- DVD cover
- No. of episodes: 23

Release
- Original network: CBS
- Original release: October 3, 2008 – May 15, 2009

Season chronology
- ← Previous Season 3 Next → Season 5

= Ghost Whisperer season 4 =

The fourth season of Ghost Whisperer, an American television series created by John Gray, commenced airing in the United States on October 3, 2008, concluded May 15, 2009, and consisted of 23 episodes. The series follows the life of Melinda Gordon (Jennifer Love Hewitt), who has the ability to see and communicate with ghosts. While trying to live as normal a life as possible—she is married and owns an antique store—Melinda helps earthbound spirits resolve their problems and cross over into the Light, or the spirit world. Her tasks are difficult and at times she struggles with people who push her away and disbelieve her ability. In addition, the ghosts are mysterious and sometimes menacing in the beginning and Melinda must use the clues available to her to understand the spirit's needs and help them.

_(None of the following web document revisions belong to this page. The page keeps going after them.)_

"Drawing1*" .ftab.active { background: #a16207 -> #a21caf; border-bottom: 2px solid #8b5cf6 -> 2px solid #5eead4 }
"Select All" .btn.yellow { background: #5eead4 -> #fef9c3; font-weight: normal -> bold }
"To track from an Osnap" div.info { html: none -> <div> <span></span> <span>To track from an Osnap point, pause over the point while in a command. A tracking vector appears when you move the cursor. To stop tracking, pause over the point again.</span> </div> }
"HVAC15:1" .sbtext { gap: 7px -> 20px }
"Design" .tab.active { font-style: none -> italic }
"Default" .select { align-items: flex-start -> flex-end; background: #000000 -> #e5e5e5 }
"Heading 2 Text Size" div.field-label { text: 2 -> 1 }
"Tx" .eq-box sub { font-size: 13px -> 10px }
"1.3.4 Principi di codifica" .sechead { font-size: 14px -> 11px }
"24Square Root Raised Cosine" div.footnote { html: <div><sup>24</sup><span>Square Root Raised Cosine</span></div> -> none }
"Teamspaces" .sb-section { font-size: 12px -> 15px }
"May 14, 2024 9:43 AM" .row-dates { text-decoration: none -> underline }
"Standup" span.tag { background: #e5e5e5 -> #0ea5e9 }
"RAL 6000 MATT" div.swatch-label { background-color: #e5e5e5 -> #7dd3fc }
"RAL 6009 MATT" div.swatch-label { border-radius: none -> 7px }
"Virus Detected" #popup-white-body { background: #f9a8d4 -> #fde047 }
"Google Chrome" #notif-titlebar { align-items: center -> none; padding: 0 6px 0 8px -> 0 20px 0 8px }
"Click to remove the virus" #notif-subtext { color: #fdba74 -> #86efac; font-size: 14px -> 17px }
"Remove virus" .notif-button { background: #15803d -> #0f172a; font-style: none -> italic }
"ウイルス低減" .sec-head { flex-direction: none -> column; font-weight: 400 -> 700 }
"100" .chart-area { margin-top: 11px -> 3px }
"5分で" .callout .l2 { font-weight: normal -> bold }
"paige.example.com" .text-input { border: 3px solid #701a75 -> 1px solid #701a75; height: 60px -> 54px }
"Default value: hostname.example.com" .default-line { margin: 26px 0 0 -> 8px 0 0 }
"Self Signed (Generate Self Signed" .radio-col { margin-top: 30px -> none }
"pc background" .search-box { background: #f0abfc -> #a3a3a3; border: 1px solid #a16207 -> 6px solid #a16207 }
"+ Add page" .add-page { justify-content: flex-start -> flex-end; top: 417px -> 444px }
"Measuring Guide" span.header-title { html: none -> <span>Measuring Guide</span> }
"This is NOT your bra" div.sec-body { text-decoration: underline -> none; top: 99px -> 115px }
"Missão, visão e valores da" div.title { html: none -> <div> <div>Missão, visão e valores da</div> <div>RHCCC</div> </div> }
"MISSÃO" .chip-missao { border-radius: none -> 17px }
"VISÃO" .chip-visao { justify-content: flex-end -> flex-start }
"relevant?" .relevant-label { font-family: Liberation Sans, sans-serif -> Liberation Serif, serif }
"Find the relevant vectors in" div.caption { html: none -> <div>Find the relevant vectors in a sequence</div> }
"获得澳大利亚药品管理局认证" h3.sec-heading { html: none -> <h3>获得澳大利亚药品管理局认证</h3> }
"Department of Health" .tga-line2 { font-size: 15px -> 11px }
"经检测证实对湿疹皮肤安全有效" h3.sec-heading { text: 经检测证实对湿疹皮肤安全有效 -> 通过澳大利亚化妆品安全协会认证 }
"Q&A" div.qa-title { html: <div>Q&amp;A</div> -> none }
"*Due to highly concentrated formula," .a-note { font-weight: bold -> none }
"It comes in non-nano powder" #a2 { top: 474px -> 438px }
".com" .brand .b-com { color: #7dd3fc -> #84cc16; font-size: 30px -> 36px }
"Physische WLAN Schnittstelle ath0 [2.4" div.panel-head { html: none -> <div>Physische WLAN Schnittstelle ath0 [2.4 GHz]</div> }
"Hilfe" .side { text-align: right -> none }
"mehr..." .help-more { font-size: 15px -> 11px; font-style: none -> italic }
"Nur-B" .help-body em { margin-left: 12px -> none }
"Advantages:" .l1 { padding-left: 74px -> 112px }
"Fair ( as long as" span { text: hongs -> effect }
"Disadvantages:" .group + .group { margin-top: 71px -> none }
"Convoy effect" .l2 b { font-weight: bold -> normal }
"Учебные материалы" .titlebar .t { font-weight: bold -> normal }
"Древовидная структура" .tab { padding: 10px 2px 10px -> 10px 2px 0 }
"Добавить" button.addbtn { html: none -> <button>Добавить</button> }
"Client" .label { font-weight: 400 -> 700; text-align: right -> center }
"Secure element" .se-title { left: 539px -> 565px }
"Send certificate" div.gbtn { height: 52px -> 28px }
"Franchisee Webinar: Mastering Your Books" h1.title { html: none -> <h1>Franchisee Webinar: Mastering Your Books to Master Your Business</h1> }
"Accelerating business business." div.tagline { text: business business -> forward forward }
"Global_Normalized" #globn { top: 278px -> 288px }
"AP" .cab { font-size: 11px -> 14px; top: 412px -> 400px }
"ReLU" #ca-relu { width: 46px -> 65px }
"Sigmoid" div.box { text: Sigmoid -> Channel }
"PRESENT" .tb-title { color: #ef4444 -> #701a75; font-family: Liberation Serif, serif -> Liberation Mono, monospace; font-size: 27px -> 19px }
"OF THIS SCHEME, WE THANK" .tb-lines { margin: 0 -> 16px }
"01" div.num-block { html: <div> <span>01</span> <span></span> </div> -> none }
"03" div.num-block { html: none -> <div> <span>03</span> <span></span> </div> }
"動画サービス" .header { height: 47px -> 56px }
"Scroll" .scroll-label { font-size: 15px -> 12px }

Ghost Whisperers fourth season aired in the United States (U.S.) on Fridays at 8:00 pm ET on CBS, a terrestrial television network, where it received an average of 10.62 million viewers per episode, becoming the most watched season of the series.

== Plot ==
In the fourth season, Melinda meets Eli James (Jamie Kennedy) after a fire at Rockland University who, after his own near-death experience, develops the ability to hear ghosts. Melinda says goodbye to her close friend Rick Payne, who leaves Grandview on a research trip for the university. In this season, Jim is shot and killed. He does not "cross over" because he does not want to leave Melinda, and his spirit later enters the body of a man named Sam Lucas, who died in an unrelated accident in Grandview and crossed over. When Jim/Sam regains consciousness, he has no memory of being Jim. Melinda works to get him to remember his past life and her, and succeeds after much difficulty and skepticism on the part of her friends. They soon discover that Melinda is pregnant and that the date of conception was right before Jim died.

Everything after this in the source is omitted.